2.5 V/3.3 V 2:1:15
Differential ECL/PECL ÷1/÷2
Clock Driver
NB100LVEP222
The NB100LVEP222 is a low skew 2:1:15 differential ÷1/÷2 ECL
fanout buffer designed with clock distribution in mind. The
LVECL/LVPECL input signal pairs can be used in a differential
configuration or single−ended (with VBB output reference bypassed
and connected to the unused input of a pair). Either of two fully
differential clock inputs may be selected. Each of the four output
banks of 2, 3, 4, and 6 differential pairs may be independently
configured to fanout 1X or 1/2X of the input frequency. When the
output banks are configured with the B1 mode, data can also be
distributed. The LVEP222 specifically guarantees low output to output
skew. Optimal design, layout, and processing minimize skew within a
device and from lot to lot. This device is an improved version of the
MC100LVE222 with higher speed capability and reduced skew.

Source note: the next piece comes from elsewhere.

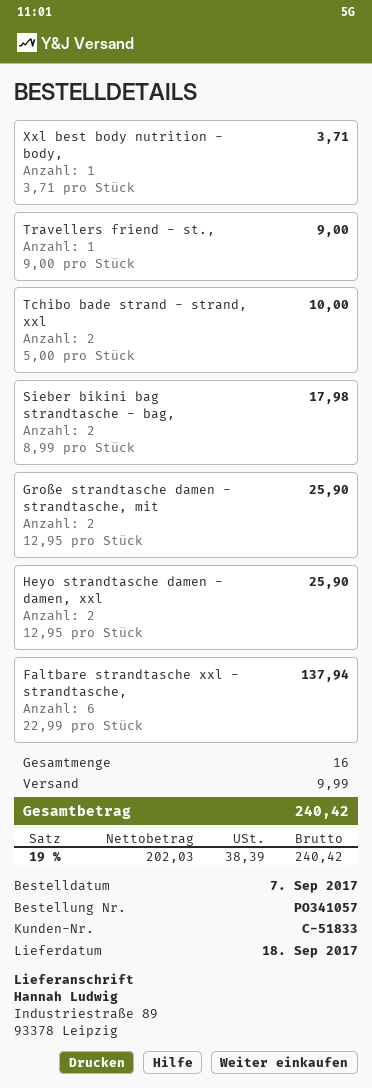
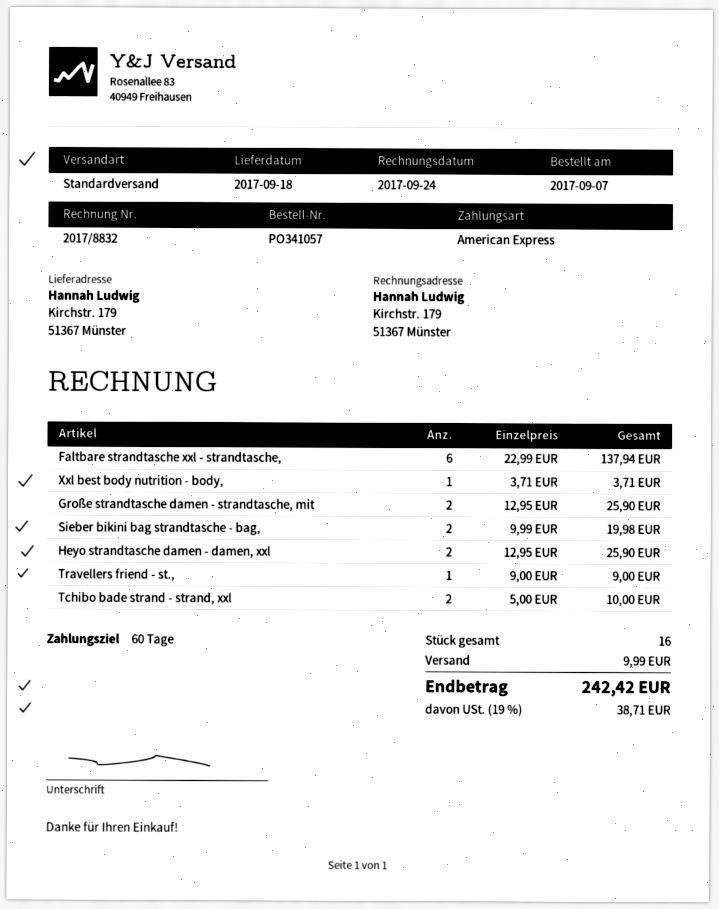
ship to: Industriestraße 89, 93378 Leipzig -> Kirchstr. 179, 51367 Münster
Sieber bikini bag strandtasche - bag,: 2 x 8.99 = 17.98 -> 2 x 9.99 = 19.98
tax: 19% = 38.39 -> 19% = 38.71
total: 240.42 -> 242.42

The fsel pins and CLK_Sel pin are asynchronous control inputs.
Any changes may cause indeterminate output states requiring an MR
pulse to resynchronize any 1/2X outputs (See Figure 3). Unused
output pairs should be left unterminated (open) to reduce power and
switching noise.
The NB100LVEP222, as with most ECL devices, can be operated
from a positive VCC/VCC0 supply in LVPECL mode. This allows the
LVEP222 to be used for high performance clock distribution in
+2.5/3.3 V systems. In a PECL environment series or Thevenin line,
terminations are typically used as they require no additional power
supplies. For more information on using PECL, designers should refer
to Application Note AN1406/D. For a SPICE model, refer to
Application Note AN1560/D.
The VBB pin, an internally generated voltage supply, is available to
this device only. For single−ended LVPECL input conditions, the
unused differential input is connected to VBB as a switching reference
voltage. VBB may also rebias AC coupled inputs. When used, decouple
VBB and VCC/VCC0 via a 0.01 mF capacitor and limit current sourcing
or sinking to 0.5 mA. When not used, VBB should be left open.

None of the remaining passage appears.